4. Key Claim Construction Positions

• “each [of said at least 5] hybridization probe[s]”: Petitioner proposed this term means "each collection of hybridization probes specific for a polynucleotide analyte."
• “cumulative intensity measurement”: Petitioner proposed this term means "the signal or collection of signals from the probes that contact the present analytes."
• Petitioner noted it applied these constructions, which were identified in parallel district court litigation, to its unpatentability analysis.
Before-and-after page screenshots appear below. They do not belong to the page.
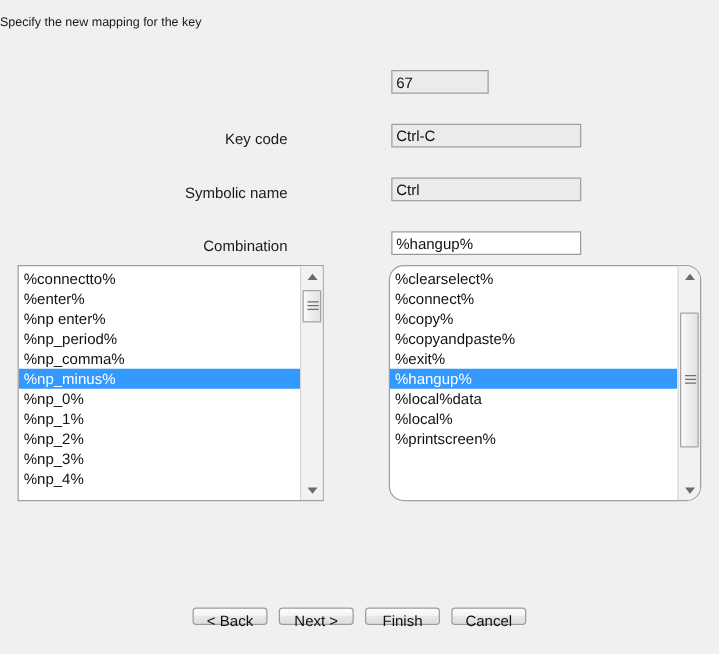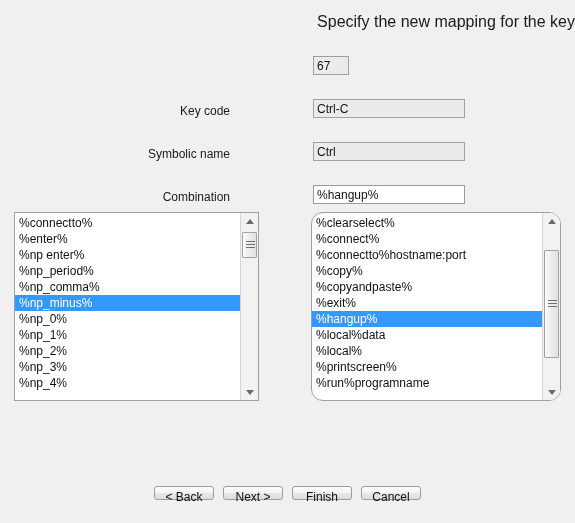--- a/index.html
+++ b/index.html
@@ -24,8 +24,8 @@
     left: 0;
     top: 13px;
     width: 575px;
-    text-align: right;
-    font-size: 16px;
+    text-align: left;
+    font-size: 10px;
     color: #1a1a1a;
   }
 

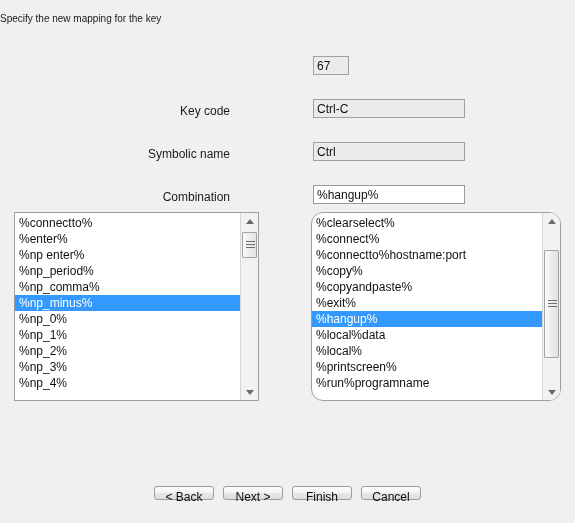--- a/index.html
+++ b/index.html
@@ -64,7 +64,7 @@
     outline: none;
   }
   .form-input.wide { width: 152px; }
-  .form-input.narrow { width: 36px; }
+  .form-input.narrow { width: 78px; }
   .form-input.editable {
     background: #ffffff;
     border: 1px solid #9a9a9a;

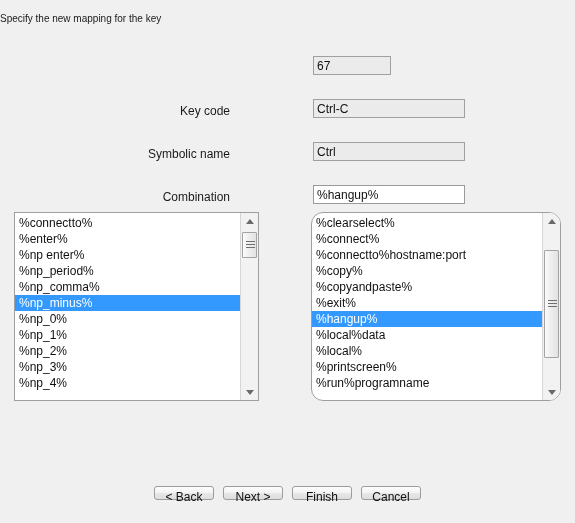--- a/index.html
+++ b/index.html
@@ -259,7 +259,6 @@
   <div class="list-items">
       <div class="list-item">%clearselect%</div>
       <div class="list-item">%connect%</div>
-      <div class="list-item">%connectto%hostname:port</div>
       <div class="list-item">%copy%</div>
       <div class="list-item">%copyandpaste%</div>
       <div class="list-item">%exit%</div>

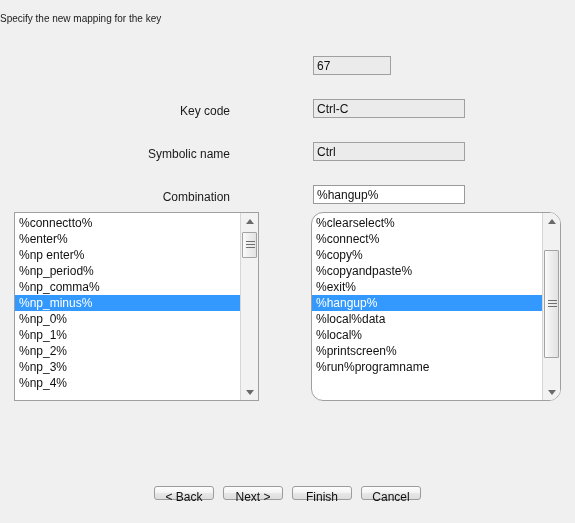--- a/index.html
+++ b/index.html
@@ -266,7 +266,6 @@
       <div class="list-item">%local%data</div>
       <div class="list-item">%local%</div>
       <div class="list-item">%printscreen%</div>
-      <div class="list-item">%run%programname</div>
     </div>
   <div class="scrollbar">
     <div class="sb-btn up">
5. Arguments Regarding Discretionary Denial

• Petitioner argued against discretionary denial under both 35 U.S.C. §325(d) and the Fintiv factors.
• Under §325(d): Petitioner contended that although Saxonov was cited in an Information Disclosure Statement (IDS) during prosecution, the Examiner never substantively analyzed its teachings or used it in any rejection. Therefore, the arguments presented in the petition are not the same or substantially the same as those previously considered by the USPTO.
• Under Fintiv: Petitioner argued that the factors weigh in favor of institution. It stated a stay of the parallel district court litigation is likely if the IPR is instituted, the district court case is in its early stages with no trial date set (and an estimated trial date years after a Final Written Decision would issue), and investment in the parallel proceeding has been modest.

6. Relief Requested

• Petitioner requests institution of an inter partes review and cancellation of claims 1-20 of the ’170 patent as unpatentable.